HDP Millet İttifakı’na da 6’lı Masa’ya da üye değil; ancak İYİ Parti HDP ile işbirliği yapıyormuşçasına suçlanıyor. 2 Mart’ta Meral Akşener Masa’dan kalkmasaydı, Ankara BB Mansur Yavaş ve İstanbul BB Ekrem İmamoğlu Cumhurbaşkanı Yardımcısı Adayı olmayacaklardı ve seçim şimdiden Cumhurbaşkanı/ Ak Parti Gen Bşk Erdoğan lehine bitecekti.
CHP Gen Bşk Kemal Kılıçdaroğlu’nun Erdoğan kadar potansiyel aday olmasını sağlayan ‘2 Mart Vakası’ İYİ Parti’ye pozitif yansıması gerekirken, aksine negatif yansıyor. Anlatım eksikliği var; halen ikna edilmesi gereken çok sayıda seçmen var. Diğer partilerin adayları için söz konusu olmasa da İYİ Parti az zamanda çok şey başarma şansına sahiptir. Çünkü yeni bir şey yapmayacak, yapılanın doğru anlatılması ve anlaşılmasını sağlayacak. ‘Keşke’ dememek için, başta Usta olmak üzere İYİ Parti adayları ve teşkilatlarının seçim gününe kadar algıyı değiştirip olguları anlatmaya devam etmeleri gerekir.

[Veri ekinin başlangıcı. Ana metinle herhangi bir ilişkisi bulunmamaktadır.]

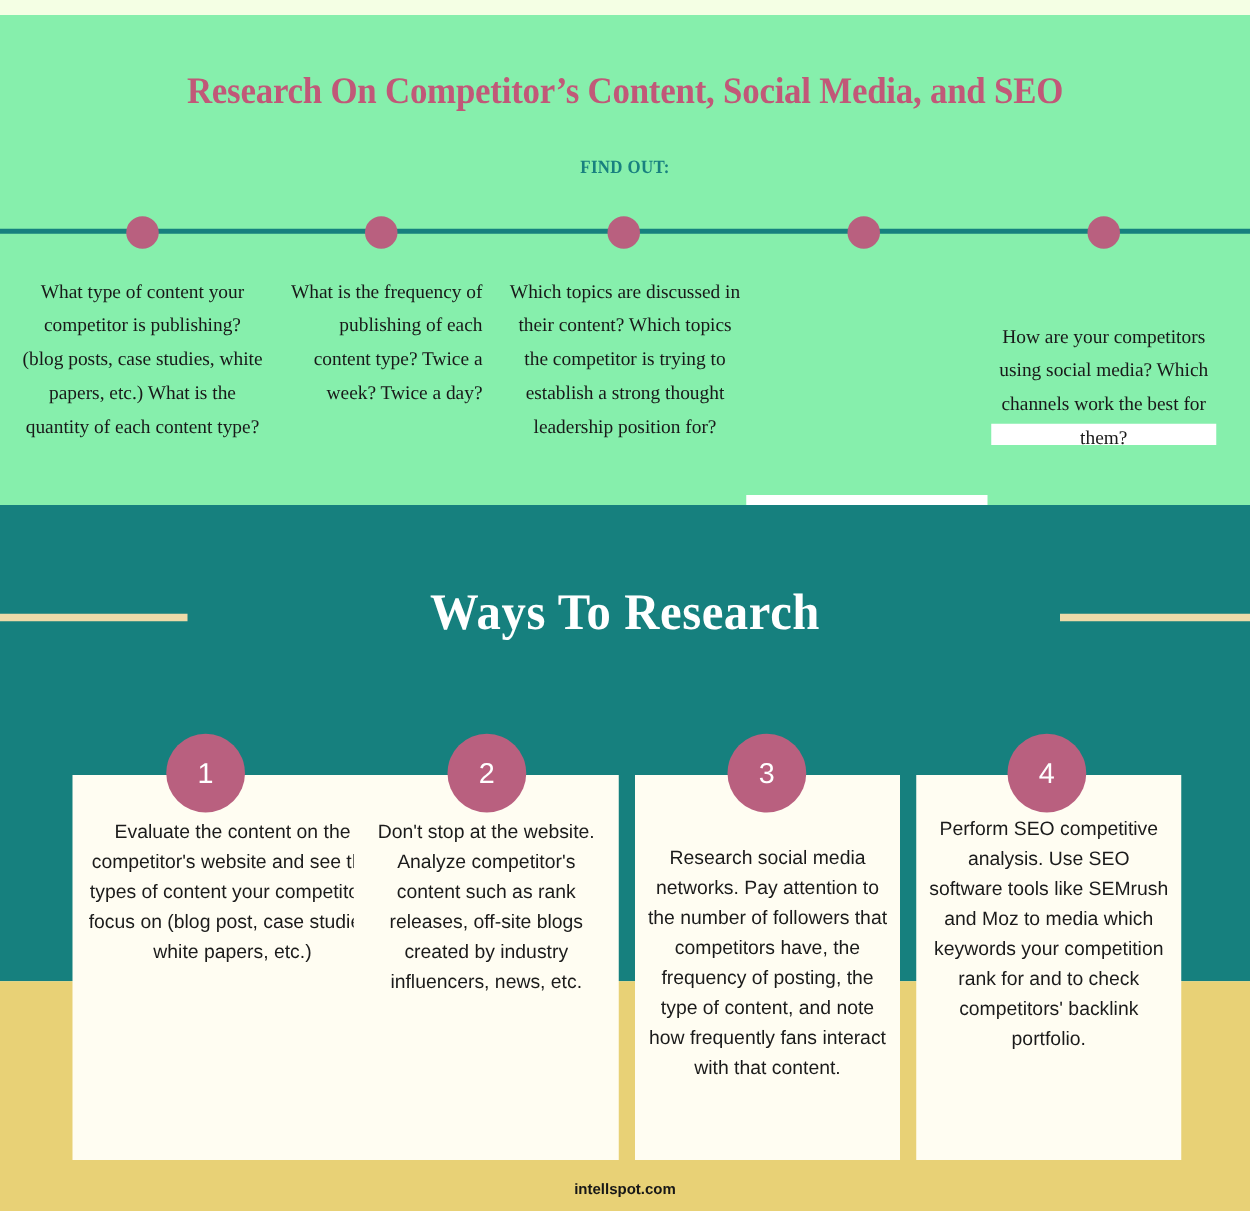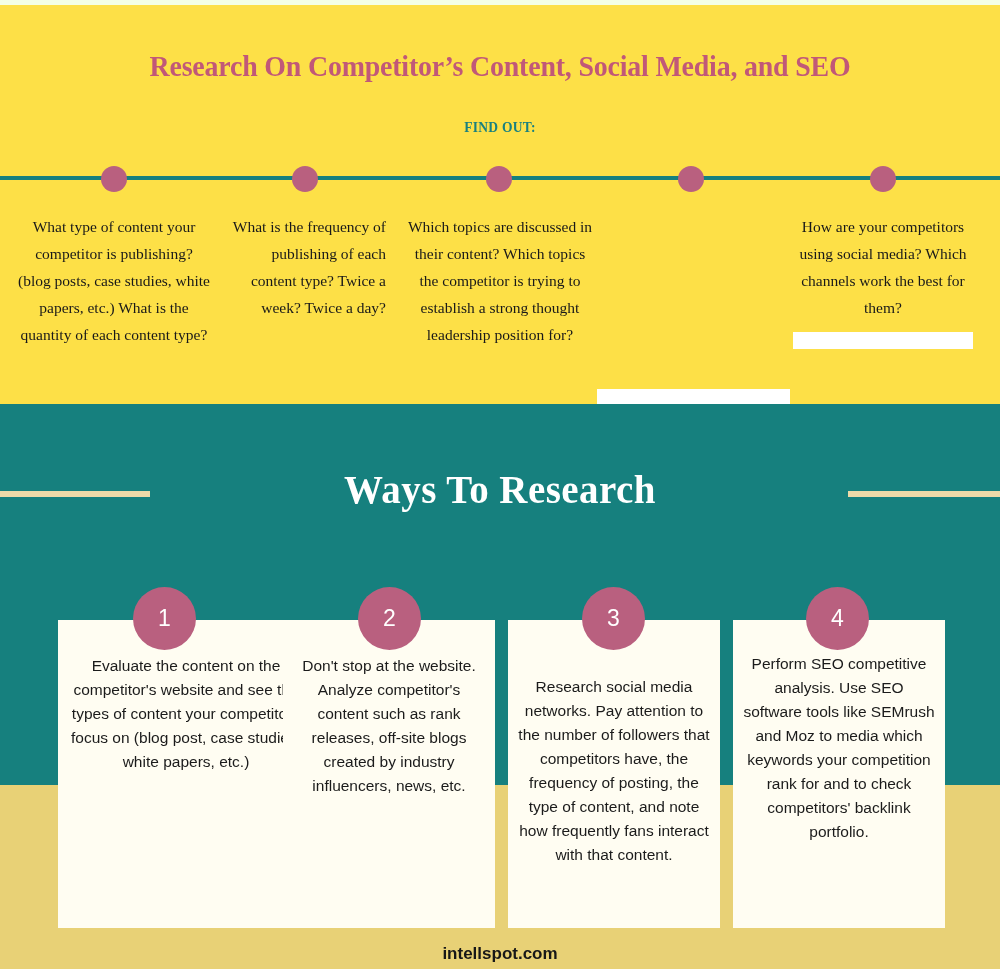--- a/index.html
+++ b/index.html
@@ -20,24 +20,24 @@
     width: 1000px;
     height: 969px;
     background: #f4ffe4;
     overflow: hidden;
   }
 
   
   .top-section {
     position: absolute;
     left: 0;
-    top: 5px;
+    top: 12px;
     width: 1000px;
     height: 440px;
-    background: #fde047;
+    background: #86efac;
   }
 
   .main-title {
     position: absolute;
     left: 0;
     top: 44px;
     width: 1000px;
     text-align: center;
     font-family: "Liberation Serif", serif;
     font-weight: bold;
@@ -147,21 +147,21 @@
   }
 
   .footer-text {
     position: absolute;
     left: 0;
     top: 944px;
     width: 1000px;
     text-align: center;
     font-family: "Liberation Sans", sans-serif;
     font-weight: bold;
-    font-size: 17px;
+    font-size: 12px;
     color: #171717;
   }
 
   
   .card {
     position: absolute;
     top: 620px;
     width: 212px;
     height: 308px;
     background: #fffdf2;
@@ -217,21 +217,21 @@
     <div class="artifact" style="left:597px; top:384px; width:193px; height:16px;"></div>
     <div class="artifact" style="left:793px; top:327px; width:180px; height:17px;"></div>
 
     <div class="tl-col" style="left:18px; width:192px;">What type of content your competitor is publishing? (blog posts, case studies, white papers, etc.) What is the quantity of each content type?</div>
 
     <div class="tl-col" style="left:226px; width:160px;text-align:right;">What is the frequency of publishing of each content type? Twice a week? Twice a day?</div>
 
     <div class="tl-col" style="left:404px; width:192px;">Which topics are discussed in their content? Which topics the competitor is trying to establish a strong thought leadership position for?</div>
 
 
-    <div class="tl-col" style="left:794px; width:178px;">How are your competitors using social media? Which channels work the best for them?</div>
+    <div class="tl-col" style="left:794px; width:178px;margin-top:36px;">How are your competitors using social media? Which channels work the best for them?</div>
   </div>
 
   <div class="teal-band"></div>
 
   <div class="rule-left"></div>
   <div class="rule-right"></div>
 
   <div class="section-title">Ways To Research</div>
 
   <div class="gold-band"></div>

Unutulmamalıdır ki berbat bir resim ustanın küçük fırça dokunuşlarıyla esere dönüştürülebilirken, mükemmel bir eser de aceminin fırça darbeleriyle berbat hale gelebilir. Bu nedenle son fırça darbeleri önemlidir. Hakim bile son ifadeye göre karar verir. Son dokunuşlar adayların da ülkenin de kaderinde önemli rol oynar. Seçimden sonra ‘Oy! Ben yaptım?’ dememek için oyunuzu kullanırken bir kere değil; bin kere düşünün. Kimsenin suçuna ortak olmayan! ‘Bizi yanılttılar, kandırdılar’ dediğiniz zaman Şanı Yüce Allah ‘Ben size akıl verdim, aklınızı neden kullanmadınız’ diyecek ve aklınızı kullanmamanın hesabını soracak.